Work to be completed: Leave out the pictures and repeat the entries below verbatim.

Supplied material:
────────
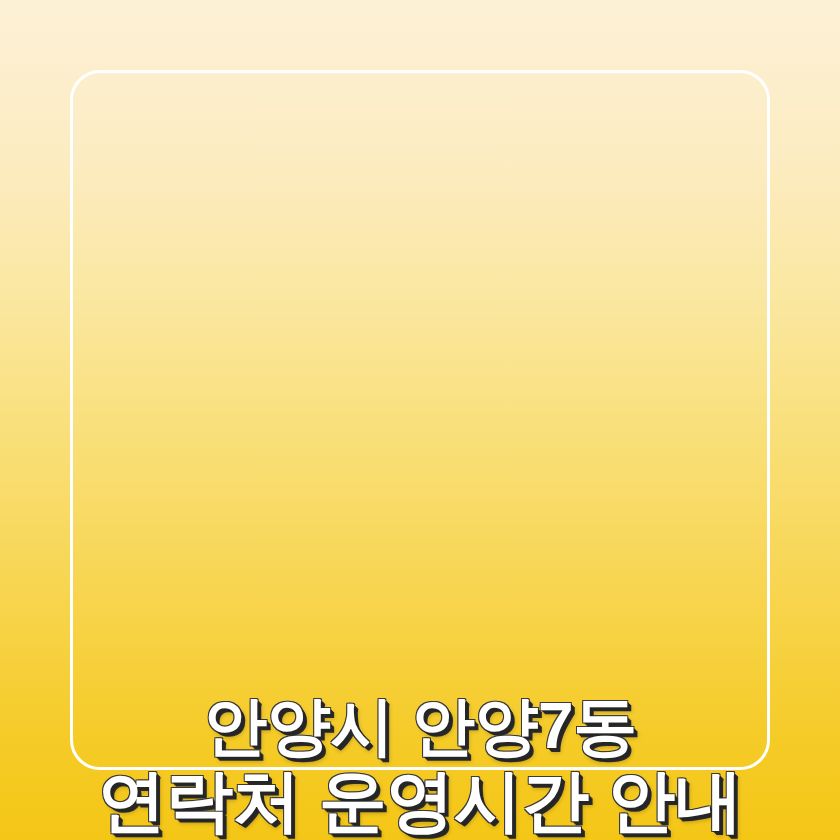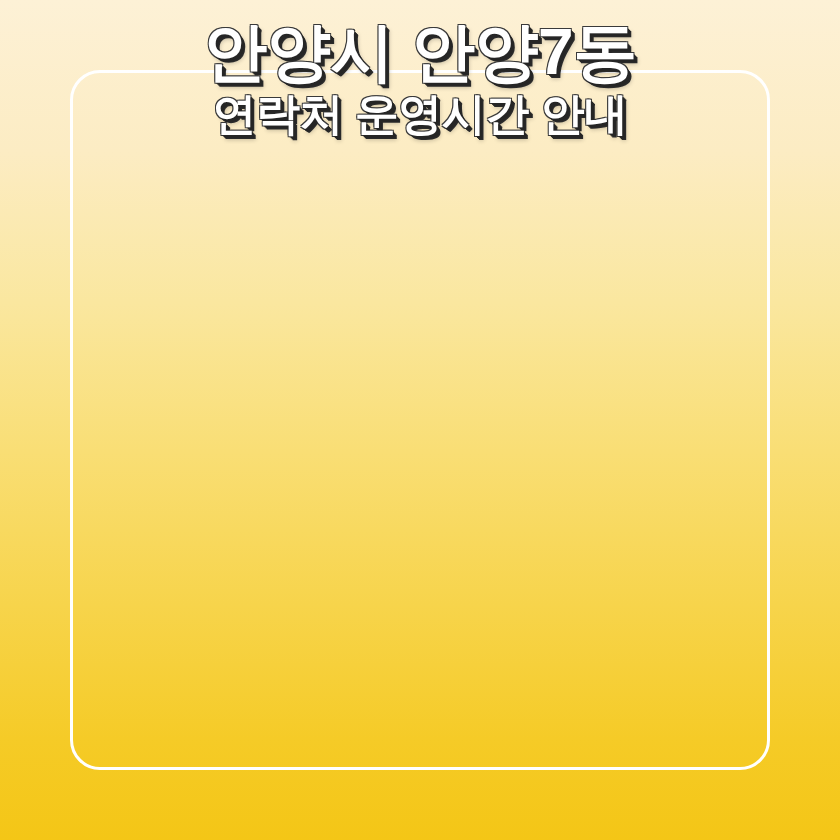--- a/index.html
+++ b/index.html
@@ -50,23 +50,23 @@
   
   .headline {
     position: absolute;
     left: 0;
     top: 0;
     width: 840px;
     height: 840px;
     display: flex;
     flex-direction: column;
     align-items: center;
-    justify-content: flex-start;
+    justify-content: flex-end;
     text-align: center;
-    padding: 16px 84px;
+    padding: 0 84px;
     box-sizing: border-box;
   }
 
   .headline-line {
     display: block;
     width: 100%;
     font-family: "Liberation Sans", "DejaVu Sans", sans-serif;
     font-weight: 700;
     font-size: 65px;
     line-height: 1.14;
@@ -79,21 +79,21 @@
        3px  3px 0 #262626,
        4px  4px 0 #2b2b2b,
       -1px -1px 0 #3a3a3a,
        1px -1px 0 #3a3a3a,
       -1px  1px 0 #3a3a3a,
        4px  5px 4px rgba(0,0,0,0.22);
   }
 
   .headline-line.line-1 { font-size: 64px; }
   .headline-line.line-2 { font-size: 65px; }
-  .headline-line.line-3 { font-size: 44px; }
+  .headline-line.line-3 { font-size: 68px; }
 </style>
 </head>
 <body>
 
 <div class="thumbnail">
 
   <div class="inner-frame"></div>
 
   <div class="headline">
     <span class="headline-line line-1">안양시 안양7동</span>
────────
Finished task:
--- a/index.html
+++ b/index.html
@@ -50,23 +50,23 @@
   
   .headline {
     position: absolute;
     left: 0;
     top: 0;
     width: 840px;
     height: 840px;
     display: flex;
     flex-direction: column;
     align-items: center;
-    justify-content: flex-start;
+    justify-content: flex-end;
     text-align: center;
-    padding: 16px 84px;
+    padding: 0 84px;
     box-sizing: border-box;
   }
 
   .headline-line {
     display: block;
     width: 100%;
     font-family: "Liberation Sans", "DejaVu Sans", sans-serif;
     font-weight: 700;
     font-size: 65px;
     line-height: 1.14;
@@ -79,21 +79,21 @@
        3px  3px 0 #262626,
        4px  4px 0 #2b2b2b,
       -1px -1px 0 #3a3a3a,
        1px -1px 0 #3a3a3a,
       -1px  1px 0 #3a3a3a,
        4px  5px 4px rgba(0,0,0,0.22);
   }
 
   .headline-line.line-1 { font-size: 64px; }
   .headline-line.line-2 { font-size: 65px; }
-  .headline-line.line-3 { font-size: 44px; }
+  .headline-line.line-3 { font-size: 68px; }
 </style>
 </head>
 <body>
 
 <div class="thumbnail">
 
   <div class="inner-frame"></div>
 
   <div class="headline">
     <span class="headline-line line-1">안양시 안양7동</span>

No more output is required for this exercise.